■ YOUR INSTRUCTIONS:
Each line of the records is to be returned verbatim, with the images omitted.

■ RECORDS PROVIDED:
_____

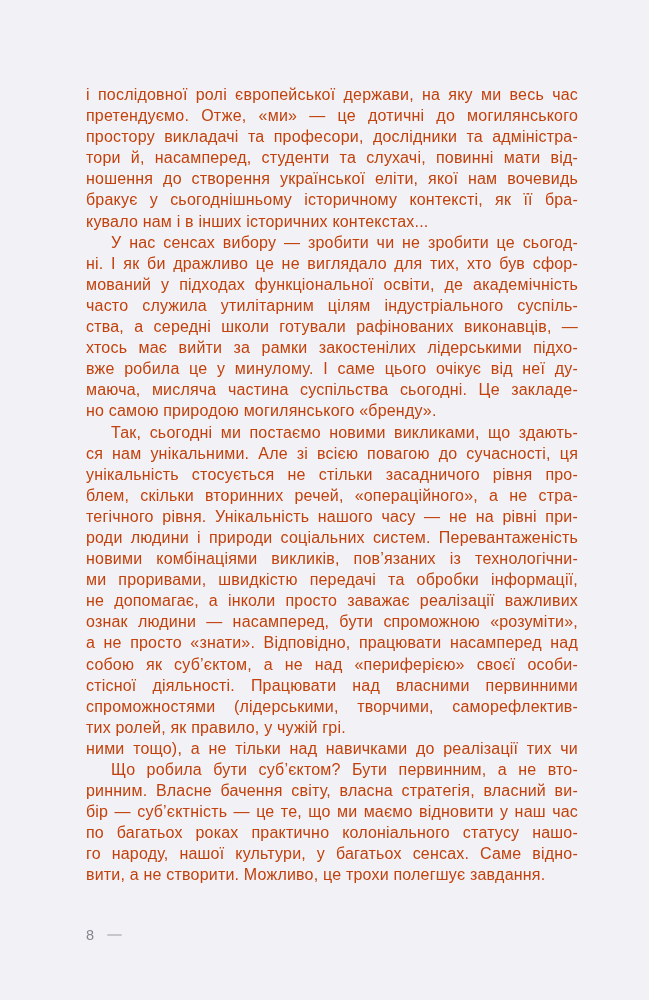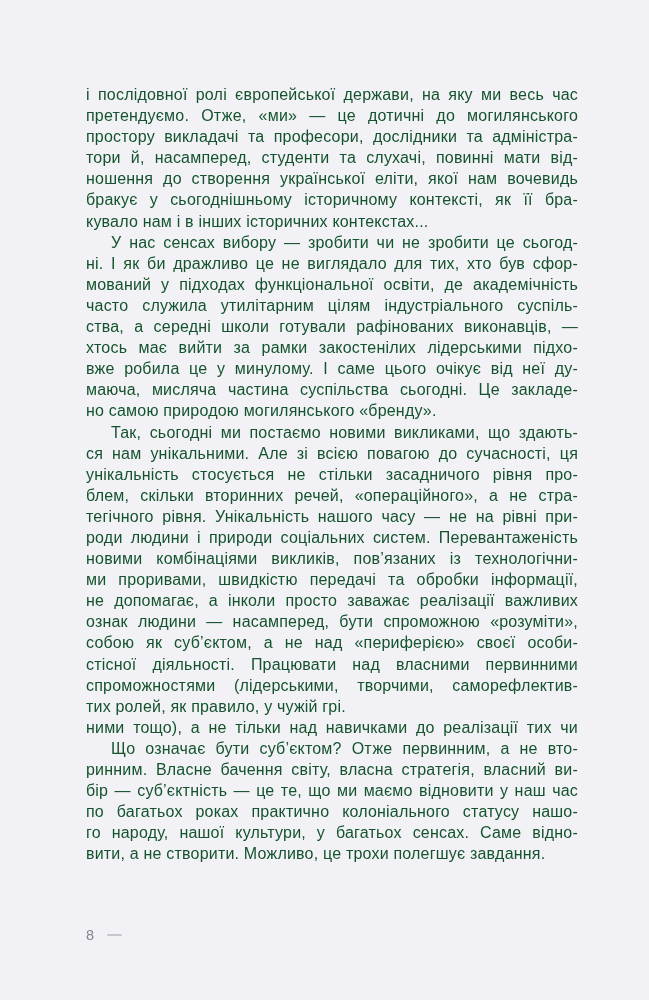--- a/index.html
+++ b/index.html
@@ -24,7 +24,7 @@
     font-size: 16px;
     line-height: 21.1px;
     letter-spacing: 0.2px;
-    color: #14532d;
+    color: #c2410c;
   }
   .paragraph { margin: 0; }
   .line {

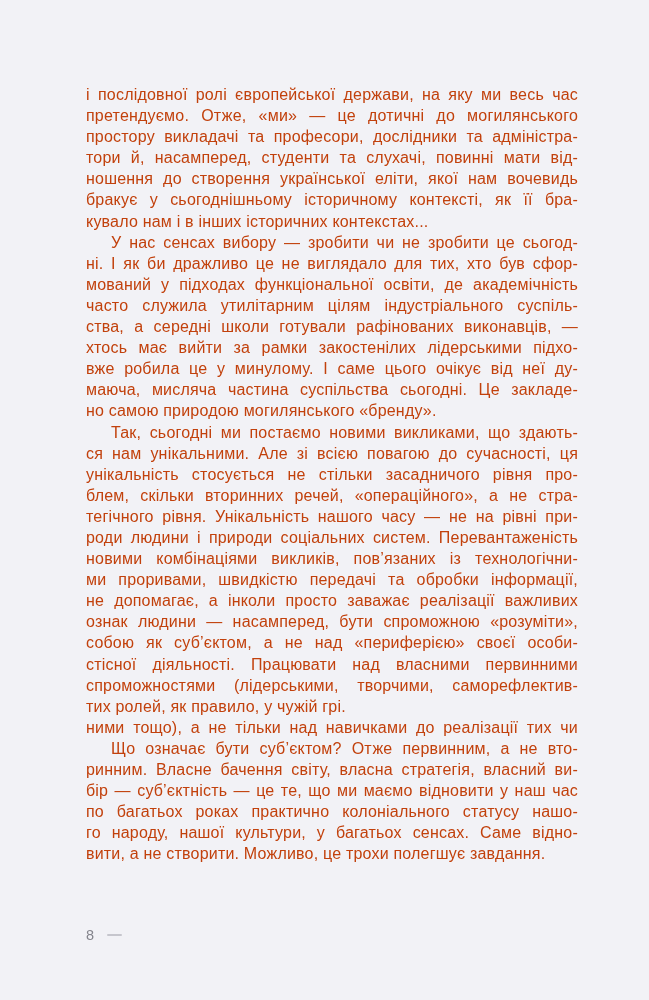--- a/index.html
+++ b/index.html
@@ -91,6 +91,7 @@
         <span class="line">ми проривами, швидкістю передачі та обробки інформації,</span>
         <span class="line">не допомагає, а інколи просто заважає реалізації важливих</span>
         <span class="line">ознак людини — насамперед, бути спроможною «розуміти»,</span>
+        <span class="line">а не просто «знати». Відповідно, працювати насамперед над</span>
         <span class="line">собою як суб’єктом, а не над «периферією» своєї особи-</span>
         <span class="line">стісної діяльності. Працювати над власними первинними</span>
         <span class="line">спроможностями (лідерськими, творчими, саморефлектив-</span>

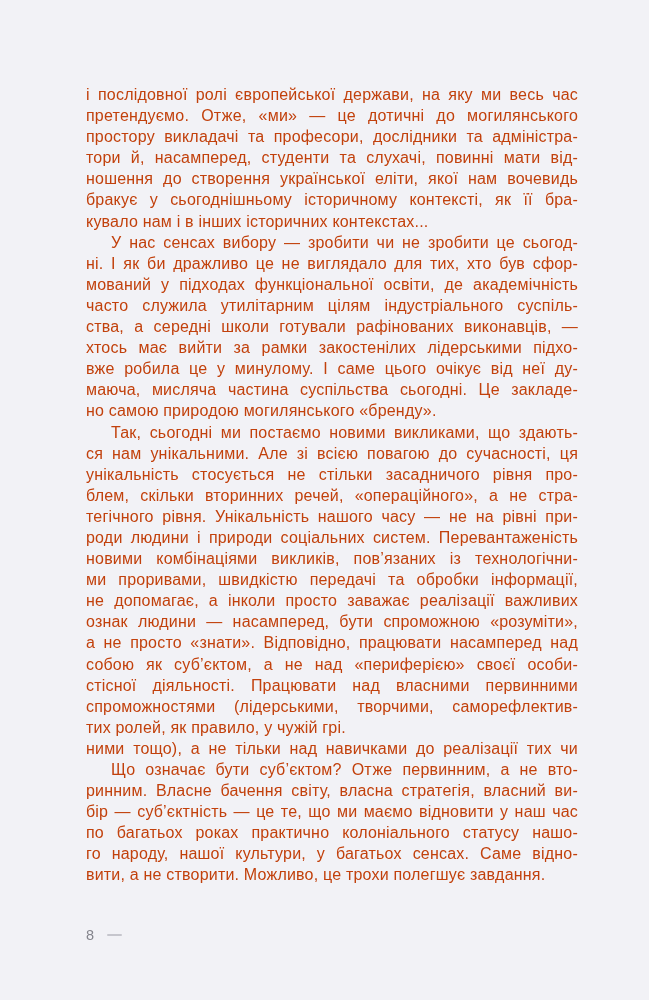--- a/index.html
+++ b/index.html
@@ -99,7 +99,7 @@
         <span class="line">ними тощо), а не тільки над навичками до реалізації тих чи</span>
       </div>
       <div class="paragraph">
-        <span class="line first-indent">Що означає бути суб’єктом? Отже первинним, а не вто-</span>
+        <span class="line first-indent">Що робила бути суб’єктом? Бути первинним, а не вто-</span>
         <span class="line">ринним. Власне бачення світу, власна стратегія, власний ви-</span>
         <span class="line">бір — суб’єктність — це те, що ми маємо відновити у наш час</span>
         <span class="line">по багатьох роках практично колоніального статусу нашо-</span>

_____

■ WORKED SOLUTION:
--- a/index.html
+++ b/index.html
@@ -24,7 +24,7 @@
     font-size: 16px;
     line-height: 21.1px;
     letter-spacing: 0.2px;
-    color: #14532d;
+    color: #c2410c;
   }
   .paragraph { margin: 0; }
   .line {

--- a/index.html
+++ b/index.html
@@ -91,6 +91,7 @@
         <span class="line">ми проривами, швидкістю передачі та обробки інформації,</span>
         <span class="line">не допомагає, а інколи просто заважає реалізації важливих</span>
         <span class="line">ознак людини — насамперед, бути спроможною «розуміти»,</span>
+        <span class="line">а не просто «знати». Відповідно, працювати насамперед над</span>
         <span class="line">собою як суб’єктом, а не над «периферією» своєї особи-</span>
         <span class="line">стісної діяльності. Працювати над власними первинними</span>
         <span class="line">спроможностями (лідерськими, творчими, саморефлектив-</span>

--- a/index.html
+++ b/index.html
@@ -99,7 +99,7 @@
         <span class="line">ними тощо), а не тільки над навичками до реалізації тих чи</span>
       </div>
       <div class="paragraph">
-        <span class="line first-indent">Що означає бути суб’єктом? Отже первинним, а не вто-</span>
+        <span class="line first-indent">Що робила бути суб’єктом? Бути первинним, а не вто-</span>
         <span class="line">ринним. Власне бачення світу, власна стратегія, власний ви-</span>
         <span class="line">бір — суб’єктність — це те, що ми маємо відновити у наш час</span>
         <span class="line">по багатьох роках практично колоніального статусу нашо-</span>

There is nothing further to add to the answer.